The current approach focuses on emergencies -- the famines and food crises that make headlines and inspire star-studded concerts and celebrity pleas to Feed the World. But without attention to the root causes of chronic hunger and poverty, long-term economic analysis of markets and climate and sustained commitments to development that are done in concert with local governments, there will be very little change in the food aid game.

Some governments are taking matters into their own hands -- and moving to dictate how aid can come into their countries. Zambia, for example, faced bilateral pressure from the United States as well as from WFP in 2004 to accept genetically modified food aid and refused.

Niger, too, has stood defiant in the wake of the 2005 food crisis in how food aid is to be administered to its citizens, the world’s poorest according to the U.N. Human Development Index.

The government has made its disapproval of Food-for-Work programs operated by international NGOs known, believing that they undermine the country’s ability to ensure its own food sovereignty in making people dependent on handouts.
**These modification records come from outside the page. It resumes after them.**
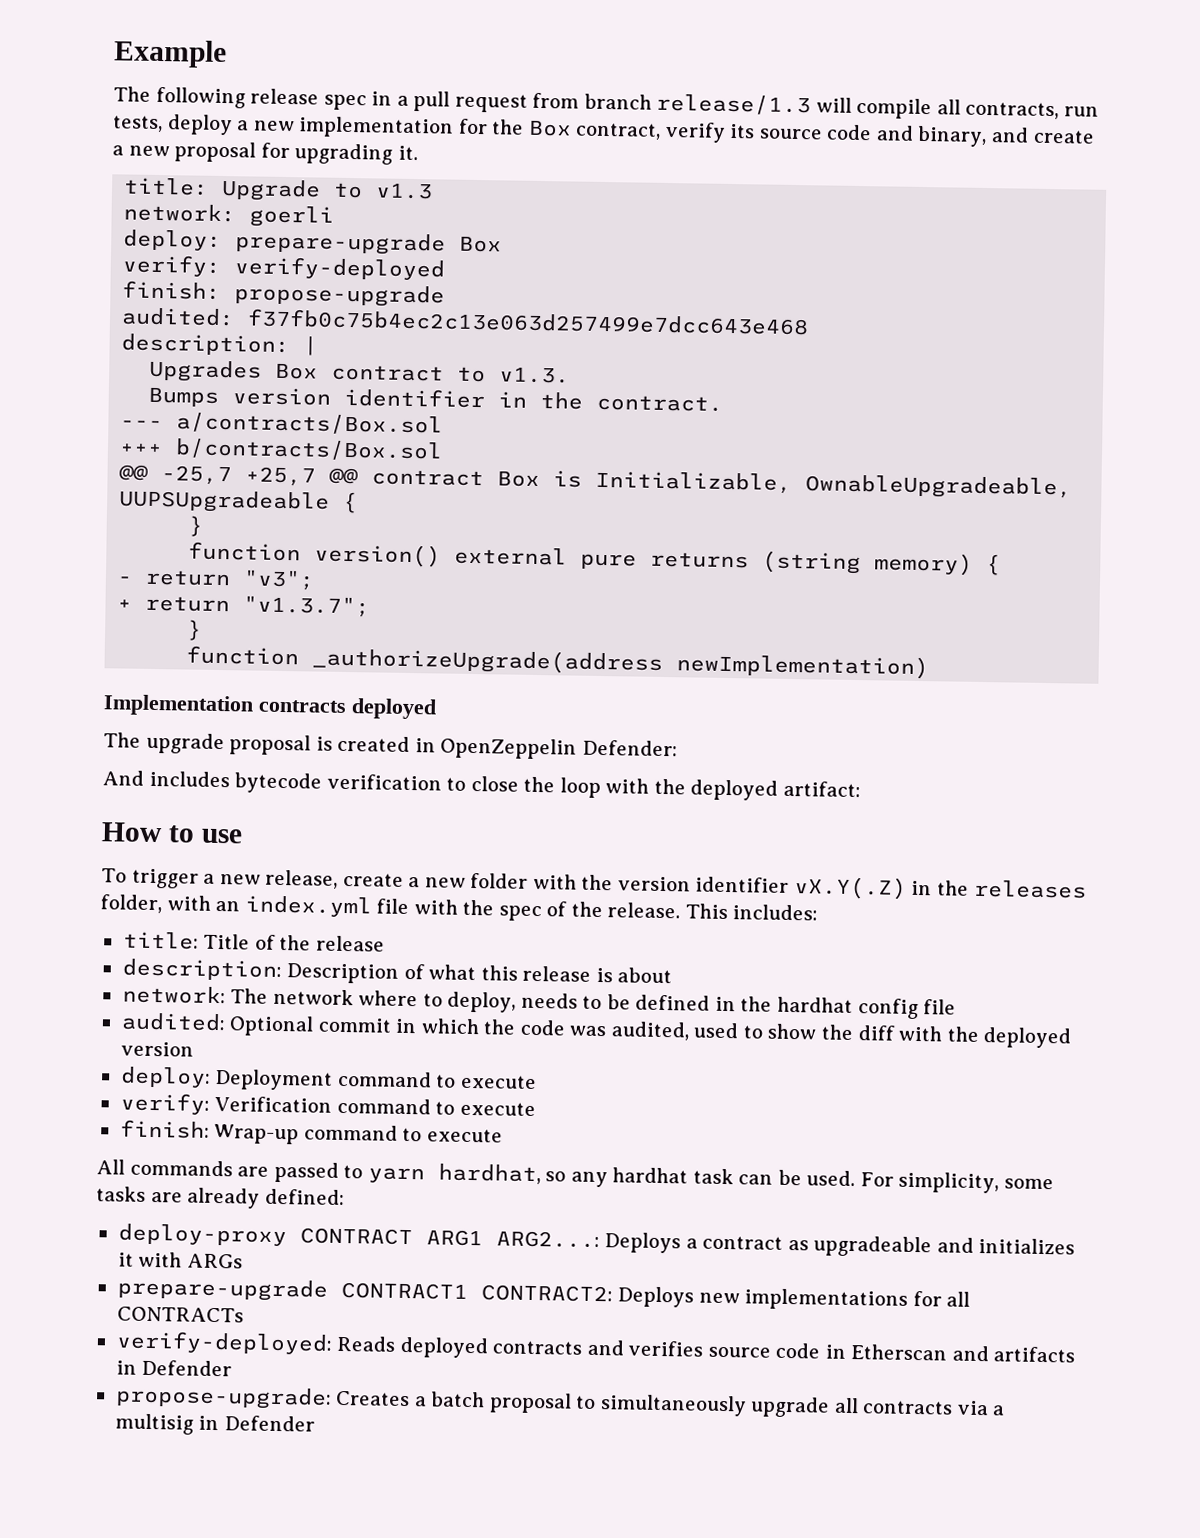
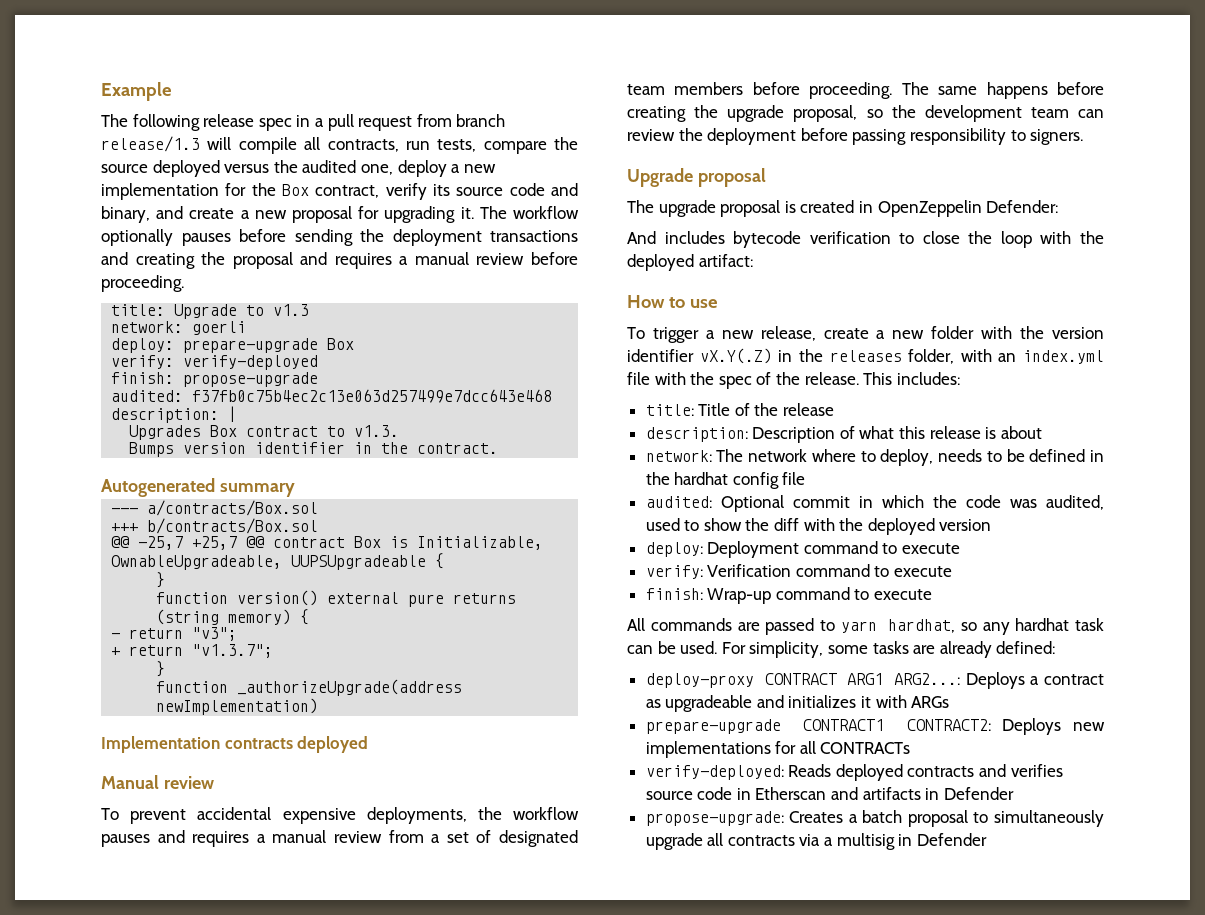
(163, 124) none -> [483,137,578,154] [101,160,393,177] compare the source deployed versus the audited one,
(418, 153) none -> [479,206,579,219] [101,229,578,246] [101,252,578,269] [101,275,184,292] The workflow optionally pauses before sending the deployment transactions and creating the proposal and requires a manual review before proceeding.
(724, 403) none -> [101,478,295,497] // Autogenerated summary
(437, 709) none -> [101,775,214,789] [101,807,579,824] [101,830,579,847] [627,82,1104,99] [627,105,1104,122] [627,128,1084,145] [627,168,766,187] // Manual review // To prevent accidental expensive deployments, the workflow pauses and requires a manual review from a set of designated team members before proceeding. The same happens before creating the upgrade proposal, so the development team can review the deployment before passing responsibility to signers. // Upgrade proposal

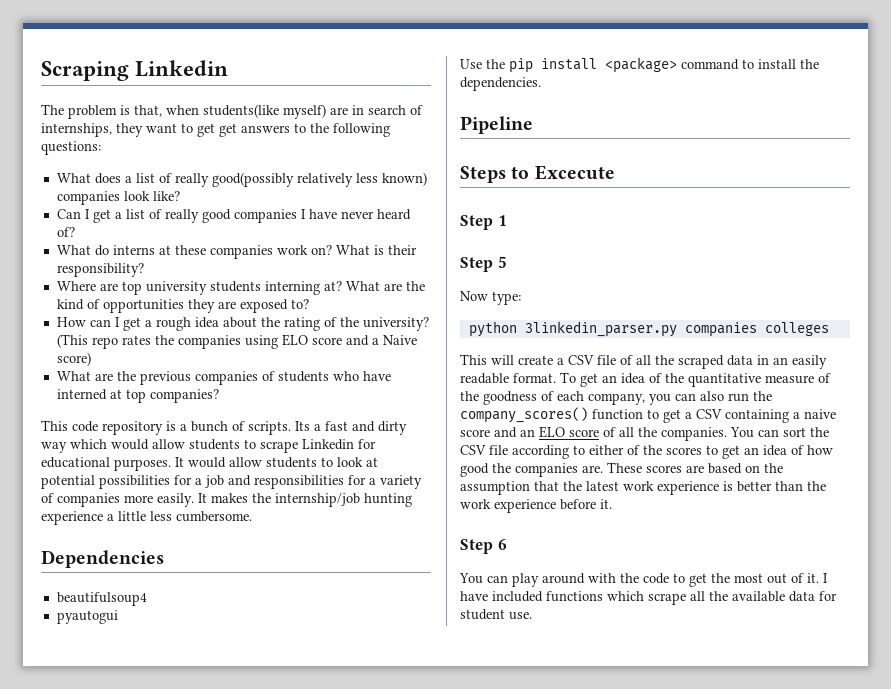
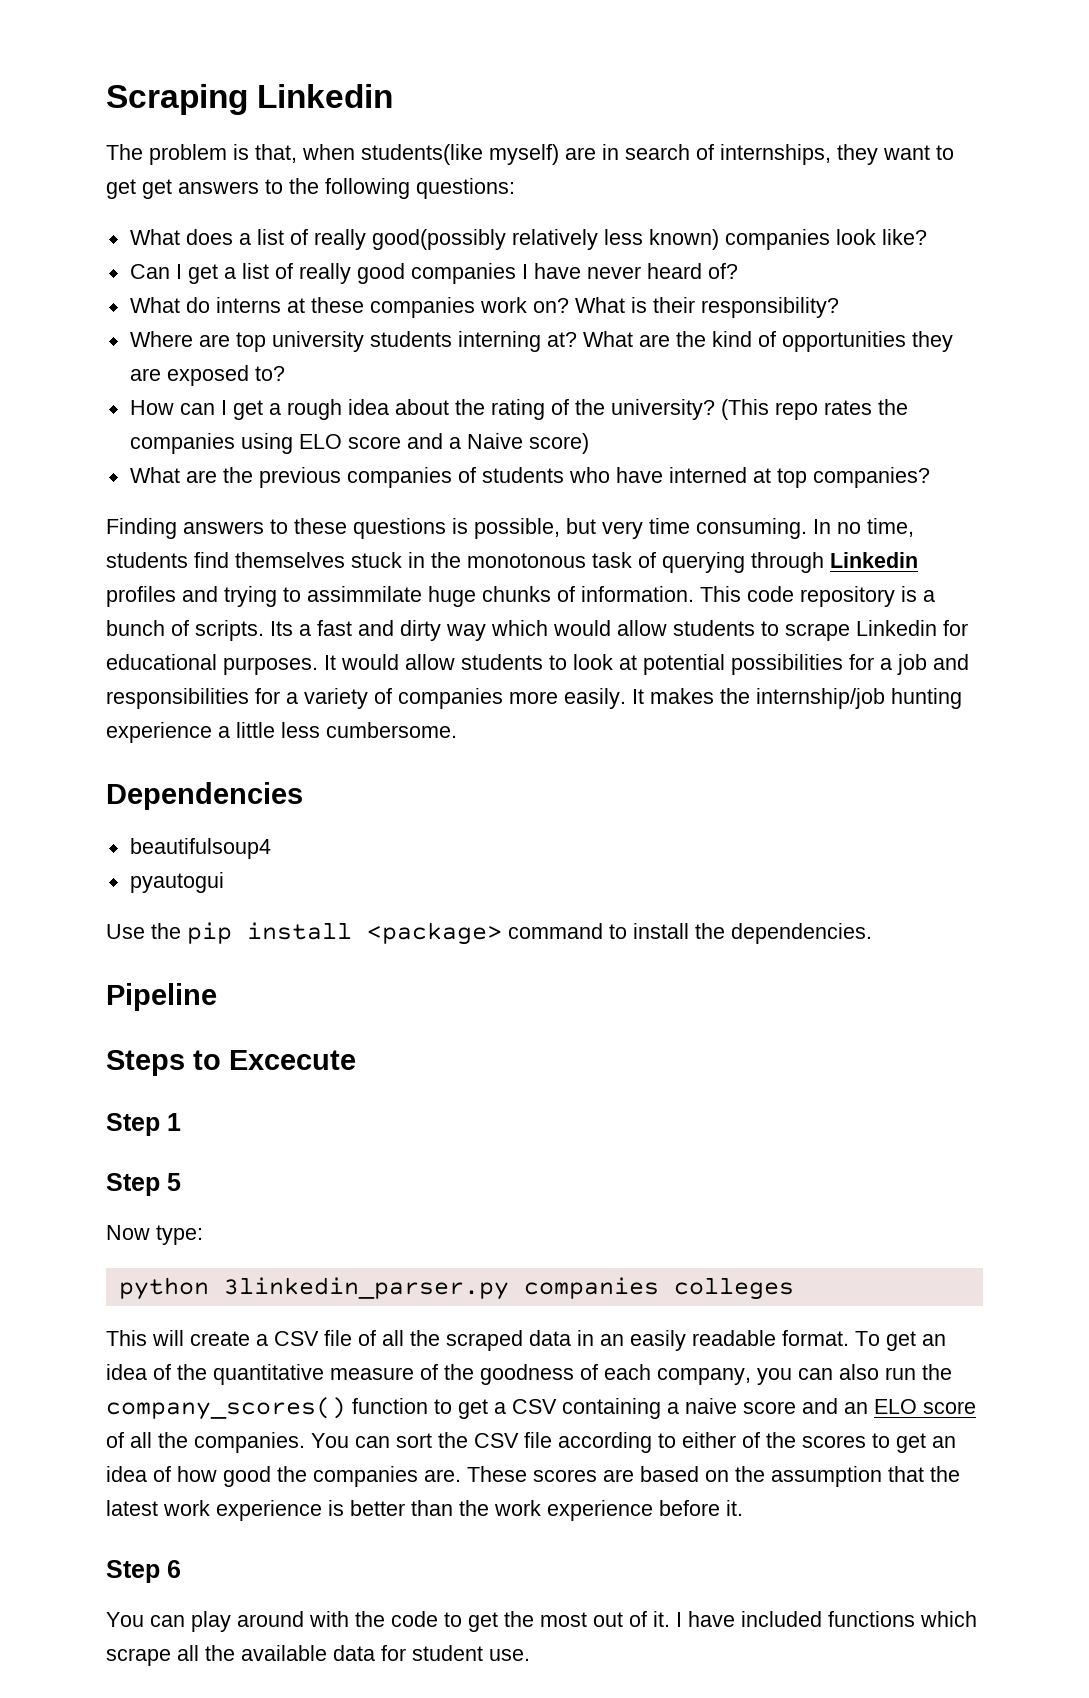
(219, 396) none -> [106,518,914,539] [106,552,918,573] [106,586,694,607] Finding answers to these questions is possible, but very time consuming. In no time, students find themselves stuck in the monotonous task of querying through Linkedin profiles and trying to assimmilate huge chunks of information.

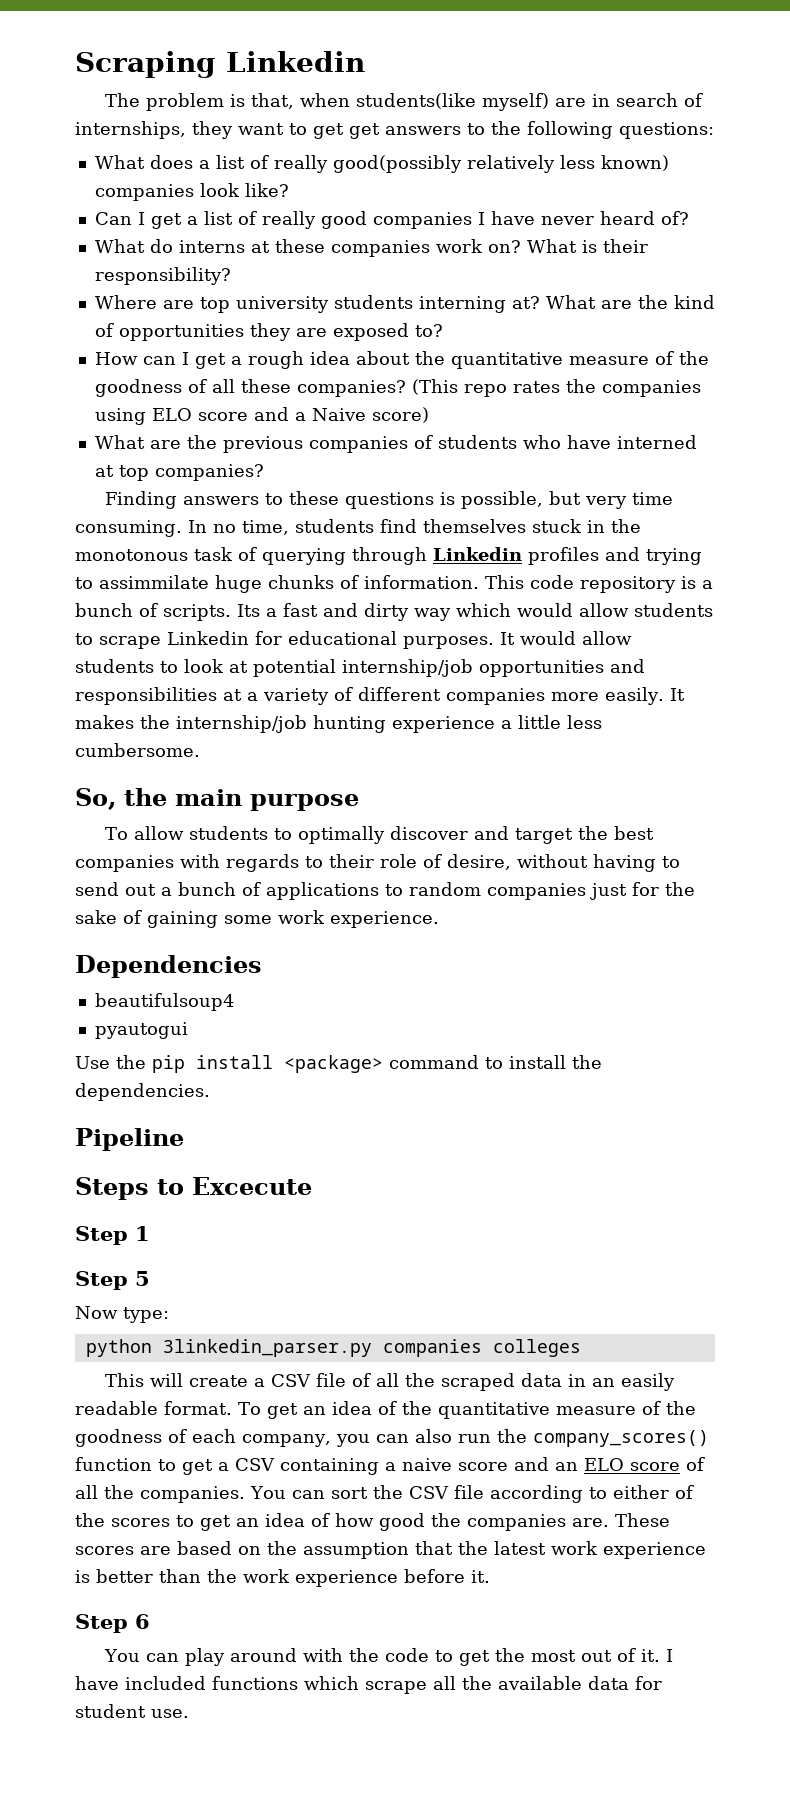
[490,399,715,420] rating of the university? -> [450,351,709,369] [94,379,406,397] quantitative measure of the goodness of all these companies?
[731,654,927,675] possibilities for a job -> [342,659,604,677] internship/job opportunities
[255,688,280,704] for -> [223,689,242,701] at
(392, 696) none -> [358,687,441,701] different
(457, 730) none -> [75,788,359,811] [105,826,655,844] [75,854,680,872] [75,882,695,900] [75,910,439,928] // So, the main purpose // To allow students to optimally discover and target the best companies with regards to their role of desire, without having to send out a bunch of applications to random companies just for the sake of gaining some work experience.

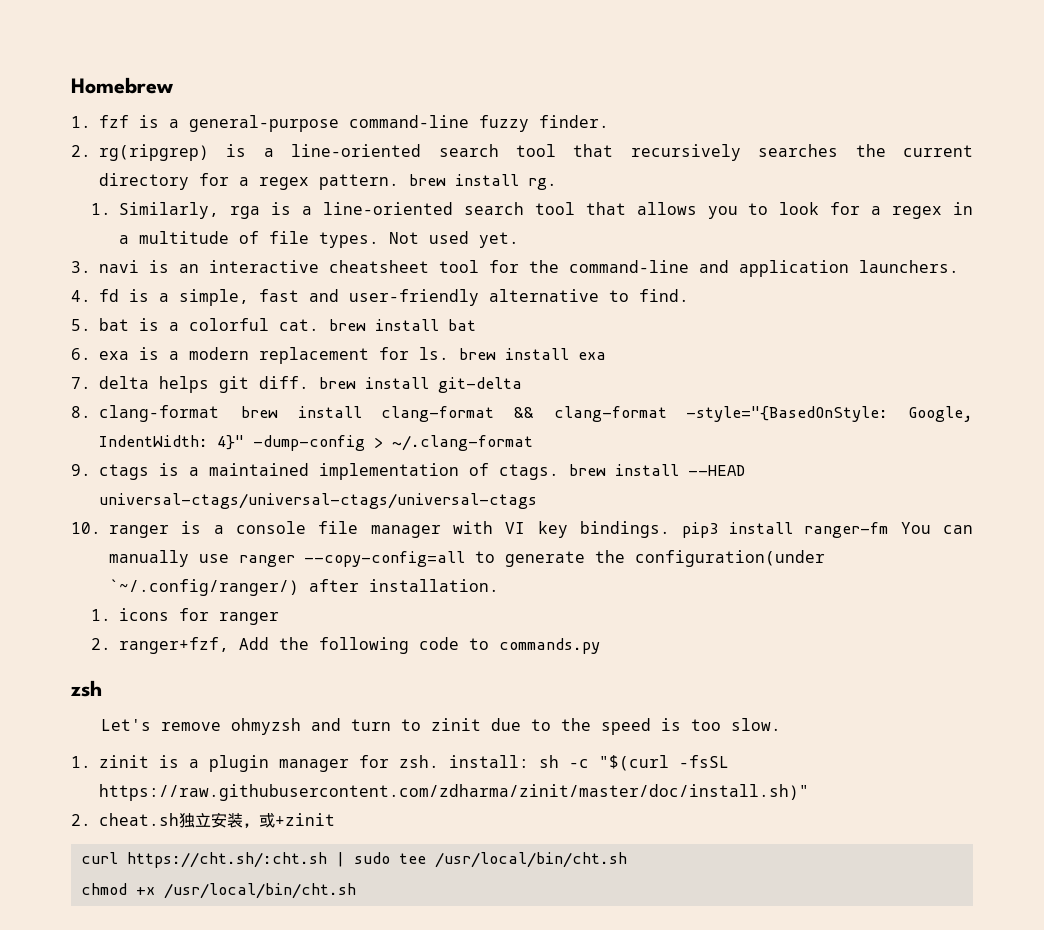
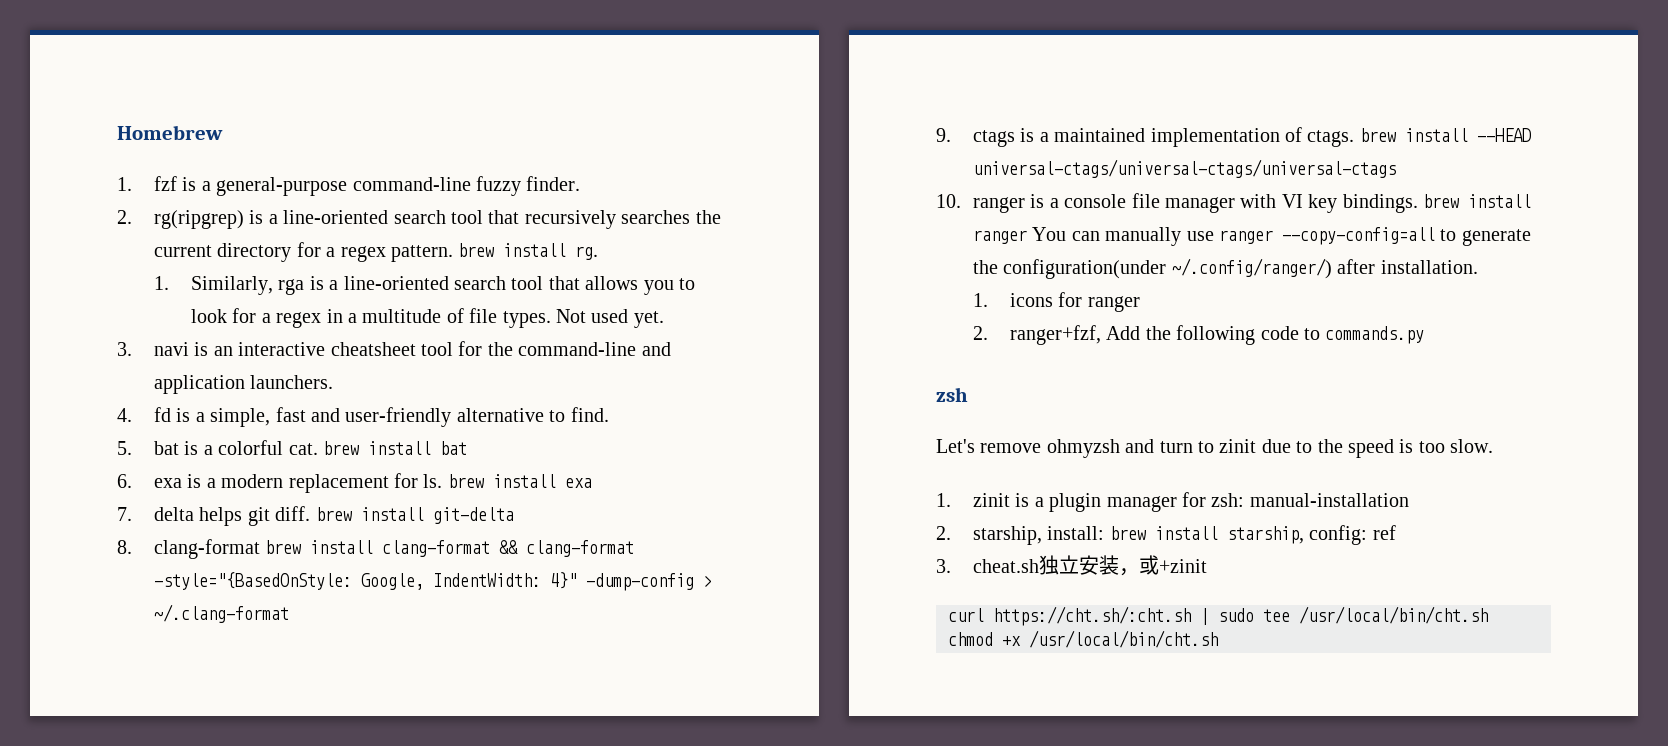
[682,522,889,538] pip3 install ranger-fm -> [1422,194,1531,208] [972,230,1027,244] brew install ranger
[109,579,299,596] `~/.config/ranger/) -> [1171,258,1332,279] ~/.config/ranger/)
[399,755,729,771] [99,784,809,801] [71,814,91,826] zsh. install: sh -c "$(curl -fsSL https://raw.githubusercontent.com/zdharma/zinit/master/doc/install.sh)" // 2. -> [1211,493,1409,507] [936,525,1396,545] [936,559,951,573] zsh: manual-installation // 2. starship, install: brew install starship, config: ref // 3.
Rather than food aid, the government wants to ensure that it can subsidize food purchases by consumers and replenish cereal stocks all over the country, not just in the breadbasket south.

Senior members of the administration of President Mamadou Tandja are also currently in talks with U.S. government officials about some three thousand metric tons of U.S. cereals already in Niger that have yet to be distributed -- amid optimistic reports that the country’s own harvests are on track for good yields. Should the U.S. food aid enter the market, it could hinder the recovery of the country’s own agricultural production.

”It is totally legitimate that the government be the first line in dealing with a country’s food needs and we, as international NGOs should be there, building the government’s capacity to do so, coming in only when it is critical,” said a Niger-based aid specialist.

”We should be there to technically inform governments and get out, not to make people dependent on food aid. Because that’s where the real troubles start.”